Game Theory (Part 16)

Last time we looked at a zero-sum game and noticed that when both players use their maximin strategy, we get a Nash equilibrium. This isn’t a coincidence—it always works this way for zero-sum games! This fact is not obvious. It will take some work to prove it. This will be our first really big theorem.

But first, we need to define a maximin strategy.

I already tried to give you the rough idea: it’s where you pick a mixed strategy that maximizes your expected payoff while assuming that no matter what mixed strategy you pick, the other player will pick the mixed strategy that minimizes your expected payoff. But to prove things about this concept, we need a more precise definition.

The setup

First, remember the setup. We’re talking about a zero-sum 2-player normal form game. So as usual, we assume:

• Player A has some set of choices i = 1, \dots, m.

• Player B has some set of choices j = 1, \dots, n.

• If player A makes choice i and player B makes choice j, the payoff to player A is A_{ij} and the payoff to player B is B_{ij}.

But, because it’s zero-sum game, we also assume

A_{ij} + B_{ij} = 0

for all choices i = 1, \dots, m and j = 1, \dots, n. In other words, the payoff matrices A and B, whose entries are these numbers A_{ij} and B_{ij}, sum to zero:

A + B = 0

We’ll let p to stand for A’s mixed strategy, and let q stand for B’s mixed strategy. These are probability distributions. So, p = (p_1, \dots, p_m) is a vector in \mathbb{R}^m obeying

0 \le p_i \le 1 , \quad \displaystyle{ \sum_{i = 1}^m p_i = 1 }

while q = (q_1 , \dots, q_m) is a vector in \mathbb{R}^n obeying

0 \le q_j \le 1 , \quad  \displaystyle{ \sum_{j=1}^n q_j = 1 }

Given these mixed strategies, A’s expected payoff is

p \cdot A q

while B’s expected payoff is

p \cdot B q = - p \cdot A q

Since B = -A, we will never mention the matrix B again!

Minima and maxima

As you might guess, we’re going to talk a lot about minima and maxima. So, we should be really clear about what they are!

Definition 1. Suppose f : X \to \mathbb{R} is any real-valued function defined on any set X. We say f has a maximum at x \in X if

f(x) \ge f(x')

for all x' \in X. In this case we call the number f(x) the maximum value of f, and we write

\displaystyle{ f(x) = \max_{x' \in X} f(x') }

Note that mathematicians use ‘maximum’ to mean an element x where the function f gets as big as possible… and use ‘maximum value’ to mean how big f gets there. This is a bit different than ordinary English!

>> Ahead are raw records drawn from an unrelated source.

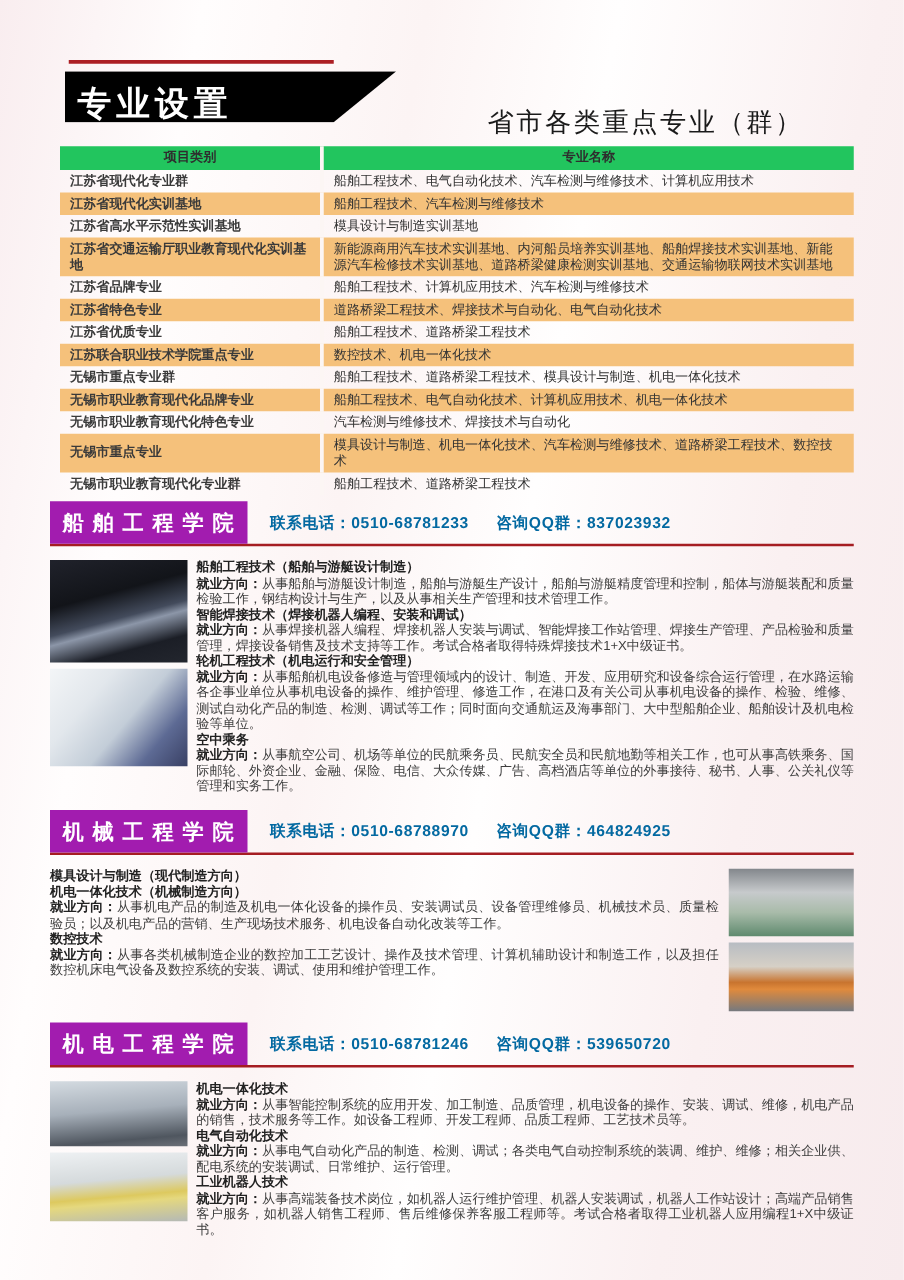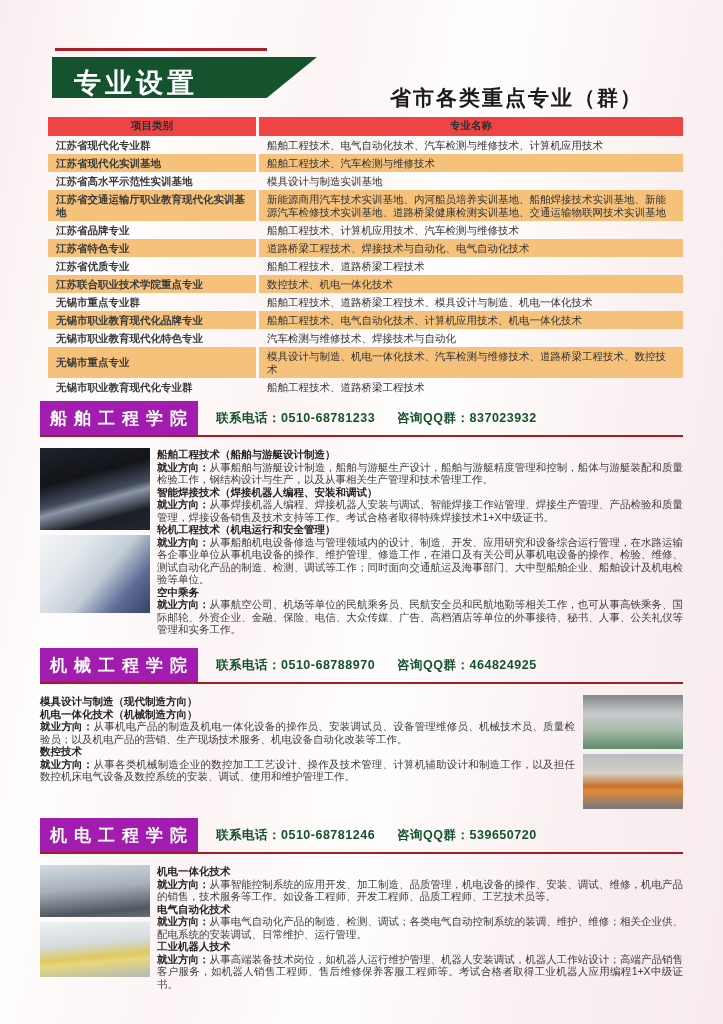"专业设置" .banner { background: #14532d -> #000000; padding-left: 22px -> 10px }
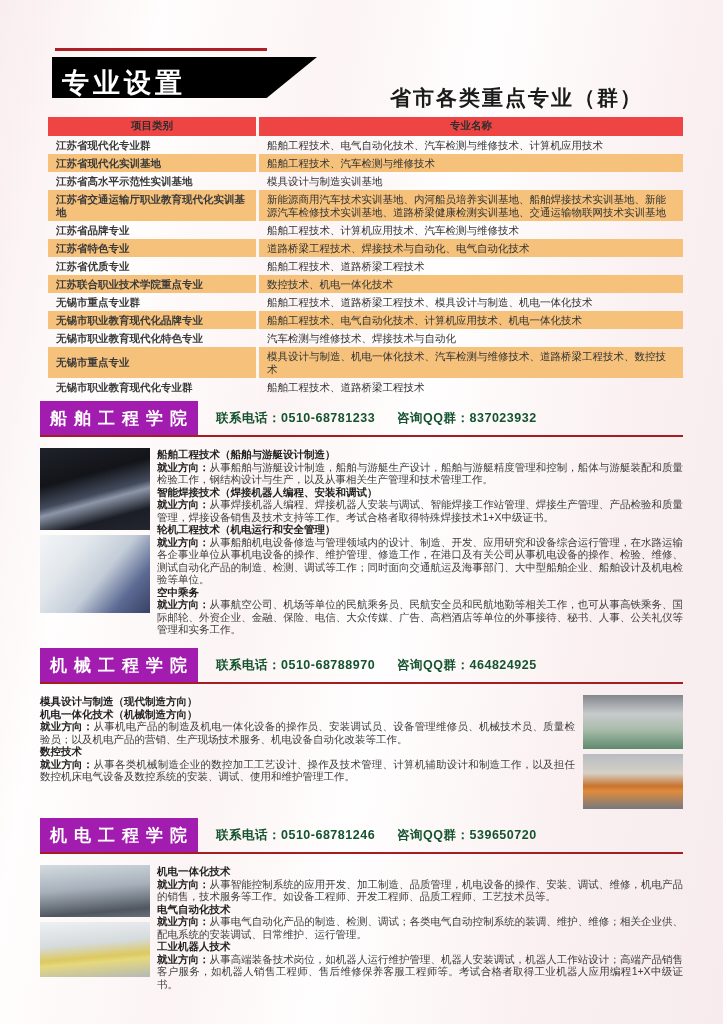"省市各类重点专业（群）" .main-title { font-weight: bold -> normal }
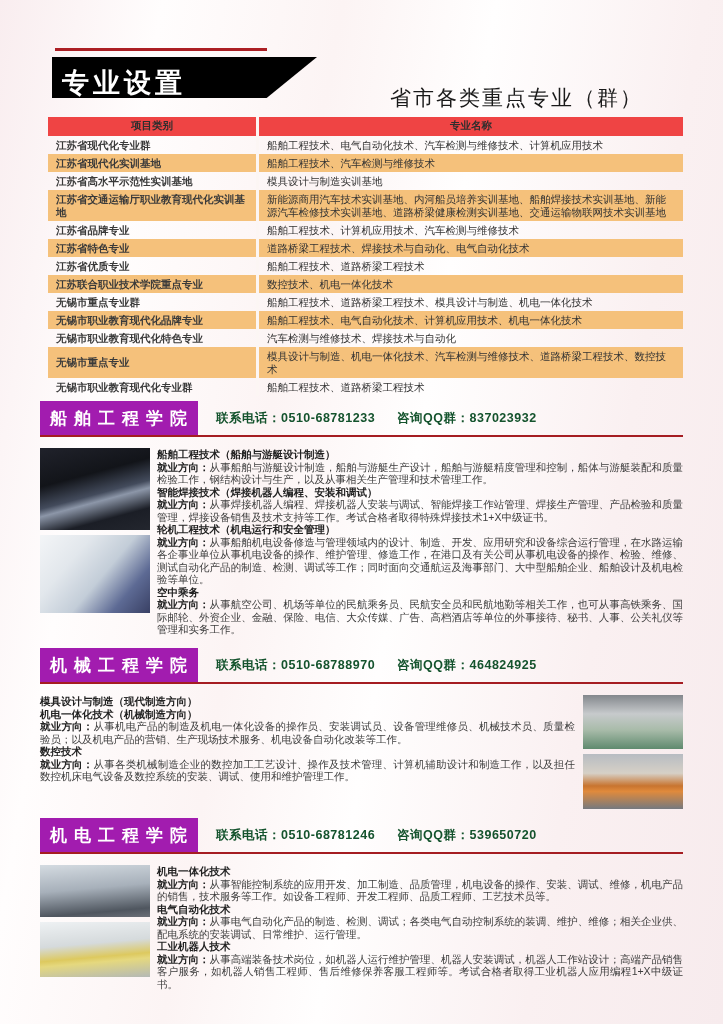"项目类别" table.majors th { background: #ef4444 -> #22c55e; font-family: Liberation Mono, monospace -> none }
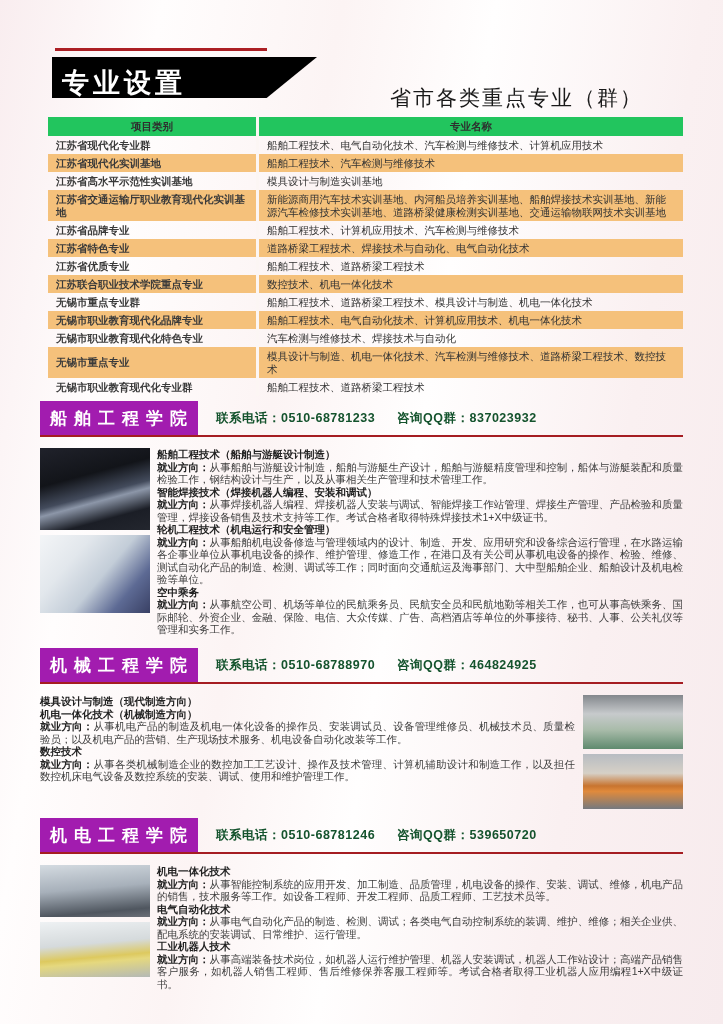"联系电话：0510-68781233 咨询QQ群：837023932" .contact { color: #14532d -> #0369a1 }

Also note that a maximum may not exist! And if it exists, it may not be unique. For example, the function x^2 on the real line has no maximum, while the sine function has lots. So unless we know for sure a function has exactly one maximum, we should talk about a maximum instead of the maximum.

Similar stuff is true for minima, too:

Definition 1. Suppose f : X \to \mathbb{R} is any real-valued function defined on any set X. We say f has a minimum at x \in X if

f(x) \le f(x')

for all x' \in X. In this case we call the number f(x) the minimum value of f, and we write

\displaystyle{ f(x) = \min_{x' \in X} f(x') }

Security levels

Pretend you’re player A. Since it’s a zero-sum game, we know B will try to maximize their payoff… which means minimizing your payoff. So, no matter what your mixed strategy p is, you should expect that B will find a mixed strategy q' that’s a minimum of

p \cdot A q

So, you should only expect to get a payoff of

\displaystyle{ \min_{q' \in \{ \textrm{B's mixed strategies\}}} \; p \cdot A q' }

We call this player A’s security level. For short, let’s write it as

\displaystyle{ \min_{q'} \; p \cdot A q' }

A’s security level is a function of p. We graphed this function in the example we looked at last time. It’s the dark curve here:

The different lines show p \cdot A q for different choices of q. The minimum of all these gives the dark curve.

Maximin strategies

Last time we found A’s maximin strategy by finding the maximum of A’s security level—the place where that dark curve is highest!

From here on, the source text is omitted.